> _What is expected_: How do the lines below between the ones holding "117 881 руб" and "- 止这些冲突的力量。在全球冲突数量、复杂性和持续时间不", inclusive, read? Give them again exactly, with no other lines.

··· Data extracts

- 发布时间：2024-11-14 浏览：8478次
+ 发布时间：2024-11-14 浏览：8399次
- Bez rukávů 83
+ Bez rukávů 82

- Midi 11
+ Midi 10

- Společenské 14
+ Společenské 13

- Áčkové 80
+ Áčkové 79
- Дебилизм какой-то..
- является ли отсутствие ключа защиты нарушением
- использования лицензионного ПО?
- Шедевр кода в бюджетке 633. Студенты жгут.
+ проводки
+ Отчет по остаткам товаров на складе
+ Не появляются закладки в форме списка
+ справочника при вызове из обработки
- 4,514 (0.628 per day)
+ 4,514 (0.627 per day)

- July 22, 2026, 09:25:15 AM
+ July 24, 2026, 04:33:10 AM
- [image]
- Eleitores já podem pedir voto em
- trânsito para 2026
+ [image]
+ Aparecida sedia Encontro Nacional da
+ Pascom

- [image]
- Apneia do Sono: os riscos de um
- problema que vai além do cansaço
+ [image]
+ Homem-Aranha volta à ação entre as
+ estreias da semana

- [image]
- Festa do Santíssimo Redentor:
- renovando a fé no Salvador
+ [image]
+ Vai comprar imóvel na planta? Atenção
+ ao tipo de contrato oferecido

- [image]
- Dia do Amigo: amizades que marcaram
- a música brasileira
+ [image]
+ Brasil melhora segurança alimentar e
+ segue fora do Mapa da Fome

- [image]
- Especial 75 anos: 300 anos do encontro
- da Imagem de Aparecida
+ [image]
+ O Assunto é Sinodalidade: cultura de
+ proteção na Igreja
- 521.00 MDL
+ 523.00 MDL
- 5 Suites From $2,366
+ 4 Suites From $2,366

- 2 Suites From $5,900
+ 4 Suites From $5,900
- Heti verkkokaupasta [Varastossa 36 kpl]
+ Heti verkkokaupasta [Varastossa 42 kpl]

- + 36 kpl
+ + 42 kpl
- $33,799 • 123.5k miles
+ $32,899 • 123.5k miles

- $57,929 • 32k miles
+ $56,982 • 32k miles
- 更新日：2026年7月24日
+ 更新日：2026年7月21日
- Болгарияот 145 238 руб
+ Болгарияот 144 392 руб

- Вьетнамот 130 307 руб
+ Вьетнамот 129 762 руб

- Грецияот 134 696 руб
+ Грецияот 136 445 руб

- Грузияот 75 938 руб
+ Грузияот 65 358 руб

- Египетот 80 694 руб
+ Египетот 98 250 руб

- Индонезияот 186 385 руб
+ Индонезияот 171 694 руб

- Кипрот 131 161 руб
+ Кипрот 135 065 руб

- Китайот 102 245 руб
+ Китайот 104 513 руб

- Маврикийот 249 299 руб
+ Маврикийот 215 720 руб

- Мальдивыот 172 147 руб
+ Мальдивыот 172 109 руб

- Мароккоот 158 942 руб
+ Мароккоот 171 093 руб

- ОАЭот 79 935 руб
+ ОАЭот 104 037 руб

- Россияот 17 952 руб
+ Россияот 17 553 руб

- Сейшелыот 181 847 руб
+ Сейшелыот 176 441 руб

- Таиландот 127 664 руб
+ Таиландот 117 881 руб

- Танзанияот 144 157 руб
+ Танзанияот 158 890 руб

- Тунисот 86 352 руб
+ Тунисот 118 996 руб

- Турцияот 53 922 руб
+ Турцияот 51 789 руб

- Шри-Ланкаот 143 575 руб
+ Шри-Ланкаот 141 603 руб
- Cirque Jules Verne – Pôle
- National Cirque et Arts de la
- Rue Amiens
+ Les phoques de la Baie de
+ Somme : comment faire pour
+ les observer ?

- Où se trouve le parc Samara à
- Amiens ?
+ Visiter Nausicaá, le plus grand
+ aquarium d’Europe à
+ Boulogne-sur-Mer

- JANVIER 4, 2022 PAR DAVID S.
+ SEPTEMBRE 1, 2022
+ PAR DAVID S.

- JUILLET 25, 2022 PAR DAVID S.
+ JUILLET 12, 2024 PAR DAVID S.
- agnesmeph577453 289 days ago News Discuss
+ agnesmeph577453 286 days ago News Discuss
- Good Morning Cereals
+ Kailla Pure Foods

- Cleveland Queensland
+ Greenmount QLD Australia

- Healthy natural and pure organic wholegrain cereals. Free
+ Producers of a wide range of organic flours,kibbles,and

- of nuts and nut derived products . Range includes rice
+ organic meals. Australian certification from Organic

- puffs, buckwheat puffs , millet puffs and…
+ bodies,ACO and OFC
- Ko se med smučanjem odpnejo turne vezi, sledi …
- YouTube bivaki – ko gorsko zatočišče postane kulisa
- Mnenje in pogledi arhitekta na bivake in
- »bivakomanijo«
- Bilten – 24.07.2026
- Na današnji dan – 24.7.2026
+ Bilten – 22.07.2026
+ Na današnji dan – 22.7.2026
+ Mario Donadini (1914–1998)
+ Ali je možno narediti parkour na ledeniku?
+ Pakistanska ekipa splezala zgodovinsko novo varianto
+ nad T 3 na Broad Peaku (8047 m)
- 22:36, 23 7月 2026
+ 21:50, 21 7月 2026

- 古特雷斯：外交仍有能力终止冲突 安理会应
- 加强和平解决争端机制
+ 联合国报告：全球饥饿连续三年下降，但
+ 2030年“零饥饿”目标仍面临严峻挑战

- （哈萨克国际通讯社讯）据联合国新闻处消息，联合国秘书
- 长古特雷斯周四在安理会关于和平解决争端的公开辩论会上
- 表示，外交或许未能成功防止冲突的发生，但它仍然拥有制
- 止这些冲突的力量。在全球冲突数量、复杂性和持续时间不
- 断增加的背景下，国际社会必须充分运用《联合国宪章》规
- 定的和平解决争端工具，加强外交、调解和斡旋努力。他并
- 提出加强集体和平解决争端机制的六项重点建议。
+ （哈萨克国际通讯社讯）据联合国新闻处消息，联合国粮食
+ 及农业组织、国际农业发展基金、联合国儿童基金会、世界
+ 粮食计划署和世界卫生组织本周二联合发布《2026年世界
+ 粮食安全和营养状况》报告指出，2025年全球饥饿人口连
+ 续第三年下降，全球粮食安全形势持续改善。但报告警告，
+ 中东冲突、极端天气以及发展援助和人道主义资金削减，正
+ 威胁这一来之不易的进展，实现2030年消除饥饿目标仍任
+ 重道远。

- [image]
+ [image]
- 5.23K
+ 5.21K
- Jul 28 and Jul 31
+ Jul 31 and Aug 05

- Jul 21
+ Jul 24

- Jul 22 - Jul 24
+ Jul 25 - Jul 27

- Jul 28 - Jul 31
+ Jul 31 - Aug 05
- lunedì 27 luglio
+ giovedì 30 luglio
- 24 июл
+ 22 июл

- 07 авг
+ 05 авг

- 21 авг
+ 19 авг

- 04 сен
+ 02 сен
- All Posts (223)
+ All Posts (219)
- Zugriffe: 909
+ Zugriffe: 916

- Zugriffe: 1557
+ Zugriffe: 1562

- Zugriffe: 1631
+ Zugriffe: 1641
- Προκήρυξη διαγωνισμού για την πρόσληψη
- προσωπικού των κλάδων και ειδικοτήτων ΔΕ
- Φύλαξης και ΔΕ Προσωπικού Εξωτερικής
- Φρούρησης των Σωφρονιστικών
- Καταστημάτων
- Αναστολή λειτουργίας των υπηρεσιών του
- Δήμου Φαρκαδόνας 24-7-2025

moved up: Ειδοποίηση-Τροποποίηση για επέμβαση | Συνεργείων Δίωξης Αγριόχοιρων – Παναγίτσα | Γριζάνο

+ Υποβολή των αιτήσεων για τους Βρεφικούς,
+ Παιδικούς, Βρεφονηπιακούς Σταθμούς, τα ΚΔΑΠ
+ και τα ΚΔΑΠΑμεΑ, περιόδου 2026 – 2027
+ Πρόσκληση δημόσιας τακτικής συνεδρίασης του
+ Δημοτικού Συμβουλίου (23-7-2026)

······

> _Response below_:
+ Таиландот 117 881 руб

- Танзанияот 144 157 руб
+ Танзанияот 158 890 руб

- Тунисот 86 352 руб
+ Тунисот 118 996 руб

- Турцияот 53 922 руб
+ Турцияот 51 789 руб

- Шри-Ланкаот 143 575 руб
+ Шри-Ланкаот 141 603 руб
- Cirque Jules Verne – Pôle
- National Cirque et Arts de la
- Rue Amiens
+ Les phoques de la Baie de
+ Somme : comment faire pour
+ les observer ?

- Où se trouve le parc Samara à
- Amiens ?
+ Visiter Nausicaá, le plus grand
+ aquarium d’Europe à
+ Boulogne-sur-Mer

- JANVIER 4, 2022 PAR DAVID S.
+ SEPTEMBRE 1, 2022
+ PAR DAVID S.

- JUILLET 25, 2022 PAR DAVID S.
+ JUILLET 12, 2024 PAR DAVID S.
- agnesmeph577453 289 days ago News Discuss
+ agnesmeph577453 286 days ago News Discuss
- Good Morning Cereals
+ Kailla Pure Foods

- Cleveland Queensland
+ Greenmount QLD Australia

- Healthy natural and pure organic wholegrain cereals. Free
+ Producers of a wide range of organic flours,kibbles,and

- of nuts and nut derived products . Range includes rice
+ organic meals. Australian certification from Organic

- puffs, buckwheat puffs , millet puffs and…
+ bodies,ACO and OFC
- Ko se med smučanjem odpnejo turne vezi, sledi …
- YouTube bivaki – ko gorsko zatočišče postane kulisa
- Mnenje in pogledi arhitekta na bivake in
- »bivakomanijo«
- Bilten – 24.07.2026
- Na današnji dan – 24.7.2026
+ Bilten – 22.07.2026
+ Na današnji dan – 22.7.2026
+ Mario Donadini (1914–1998)
+ Ali je možno narediti parkour na ledeniku?
+ Pakistanska ekipa splezala zgodovinsko novo varianto
+ nad T 3 na Broad Peaku (8047 m)
- 22:36, 23 7月 2026
+ 21:50, 21 7月 2026

- 古特雷斯：外交仍有能力终止冲突 安理会应
- 加强和平解决争端机制
+ 联合国报告：全球饥饿连续三年下降，但
+ 2030年“零饥饿”目标仍面临严峻挑战

- （哈萨克国际通讯社讯）据联合国新闻处消息，联合国秘书
- 长古特雷斯周四在安理会关于和平解决争端的公开辩论会上
- 表示，外交或许未能成功防止冲突的发生，但它仍然拥有制
- 止这些冲突的力量。在全球冲突数量、复杂性和持续时间不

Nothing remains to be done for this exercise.